Jason Fell, the primary instructor for AWCI’s Gypsum—Doing It Right education seminar, shared the following five points as a means of dealing with the expectations of the owner and architect. These expectations are a thorny problem that has been discussed many times in the Gypsum Board Committee of AWCI’s Construction Technology Council, and the points he made are well worth remembering when you undertake a project. Jason’s five points apply primarily to a Level 5 Finish but can be used for any project.
Let’s take a look at each of the five points.
Point 1: Create the illusion of a monolithic surface under normal lighting conditions. In many instances there is the expectation that a Level 5 finish is a machine perfect finish.

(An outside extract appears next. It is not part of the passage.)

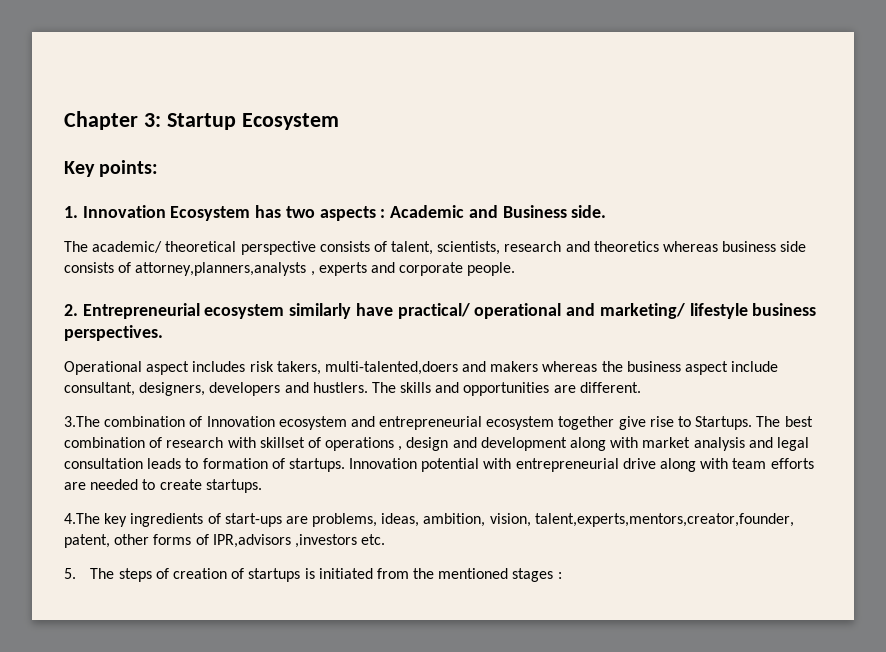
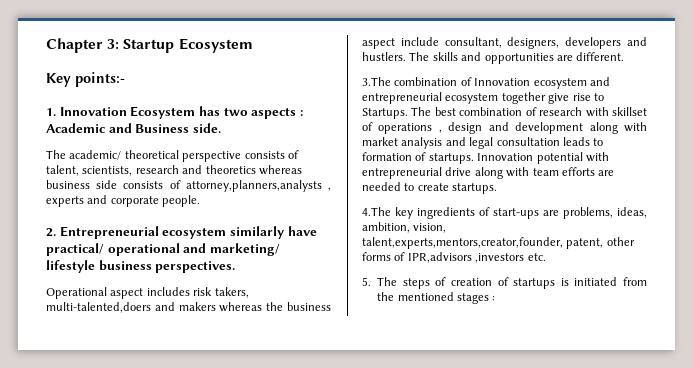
[99,160,159,177] points: -> [75,72,125,87] points:-

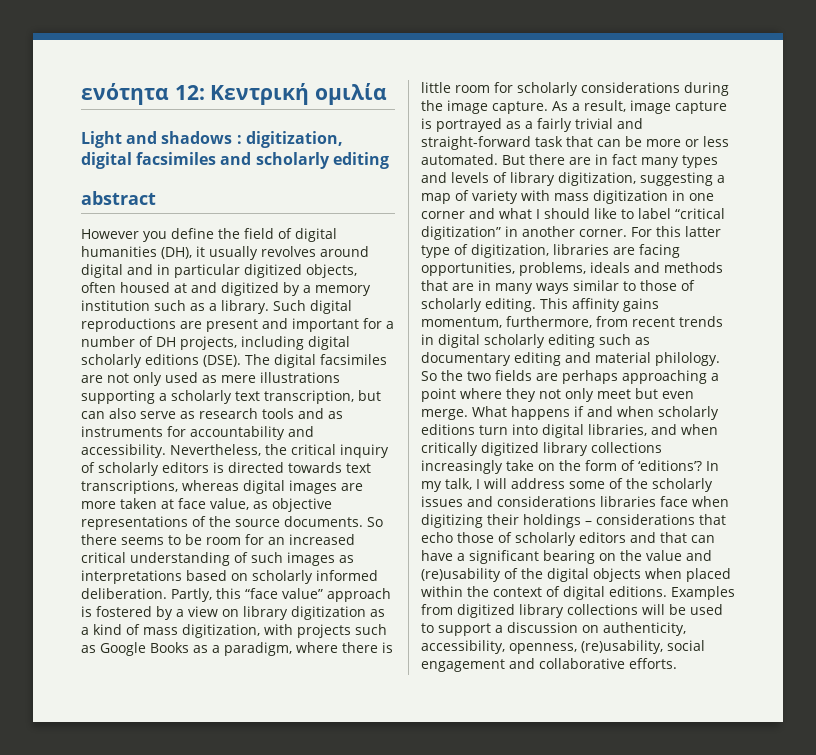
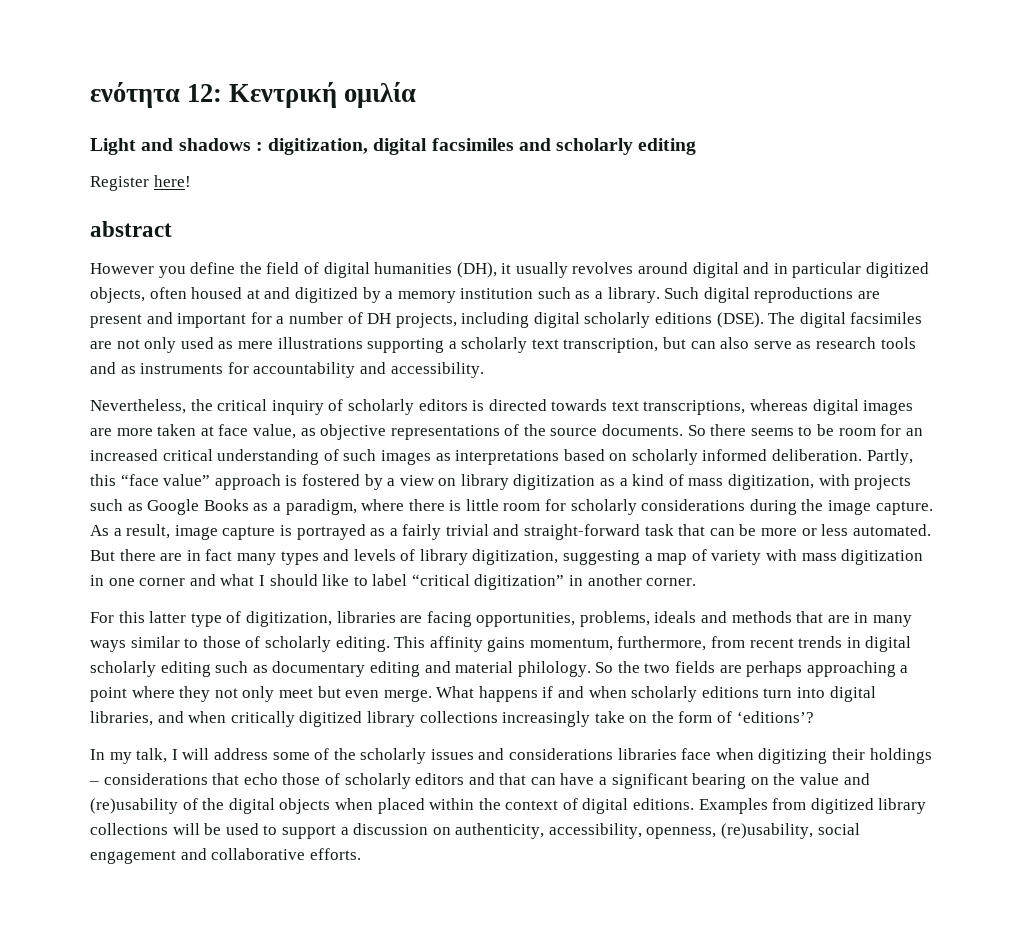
(389, 160) none -> [90,175,191,191] // Register here!
(166, 451) none -> (484, 370) //
(627, 233) none -> (697, 582) //
(702, 465) none -> (814, 717) //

That is just not possible, even when using your best finisher. I get questions all the time about how to inspect a Level 5 finish. My response usually is about what the finish is not supposed to be. It is not supposed to be a substitute for a plaster finish. This is clearly stated in GA-214 and ASTM C840. However, there remains the expectation that if it is the best numbered finish available and the most expensive finish, then it should be perfect. Jason’s point is a good one and easily understood by most people.
Point 2: Build a mock-up prior to doing the work. When a member calls looking for a way to rebut the questions about the quality of an installation, my first question is, “Did you build a mock-up?” The answer is almost always “no.” I realize that building a mock-up costs money and in some cases is not cheap either. But when you look at the time expended after the job is finished, I firmly believe that the cost after the fact in time and aggravation will be exponentially more than what the mock-up would have cost to build in the beginning. The mock-up will also identify the expectations of the owner and the architect before the fact. It is called educating the owner and architect. In fact it is also an education for your management personnel.
At the Gypsum—Doing It Right seminar, we had 25 attendees. We asked the question, “How many of you came up through the trades?” and only three people raised their hands. But then that is why they were there—to be educated.
Point 3: Check the project before bidding. Just how closely do you look at a project before you complete your bid? If you work for repeat owners, probably not very closely. If it is a new owner or a building type you haven’t done before, my guess is that you probably look at the project more closely. Many times I am sure that you do not have sufficient details and specifications to allow you to bid accurately, and therefore try to cover yourself as best as you can.
A new drywall contractor here in the Metro D.C. area has his project managers and estimators really get into the details of all the projects they bid. Instead of burying the general contractor in RFIs, they present alternative solutions to the problems they find. This methodology has resulted in their securing more work.
Point 4: Check for paint with less than 50 VOC requirement. Since the prohibition of lead as an additive in paint and the desire to reduce volatile organic compounds (VOCs) in all products used in construction due to off-gassing, the ability of paint to provide the coverage needed to hide imperfections in the substrate has been reduced. You don’t need to be chemist to determine the percentage of VOCs in paint, but you do need to ask and know what paint should not be used as a primer. This point is a subject for a column by itself, and I promise to cover this in a future column. The primer used on drywall should have a high solid content to produce the desired result that is the illusion of a monolithic surface under normal lighting conditions.
Point 5: Building orientation—Does it create critical lighting situations? In building orientation you need to look at how the sunlight enters the building. The result of sunlight hitting a wall at an oblique angle is also known as critical light. This critical light will show every imperfection in the finished wall no matter how good the quality of the finish is. You just need to be aware of the situation and point it out to the architect. Again, this is a subject for a future column. If the project is on BIM, you will have the ability to play with the sun and determine in advance where the problems areas will be.
Save this column because I know sooner or later, these problems will occur on one of your projects.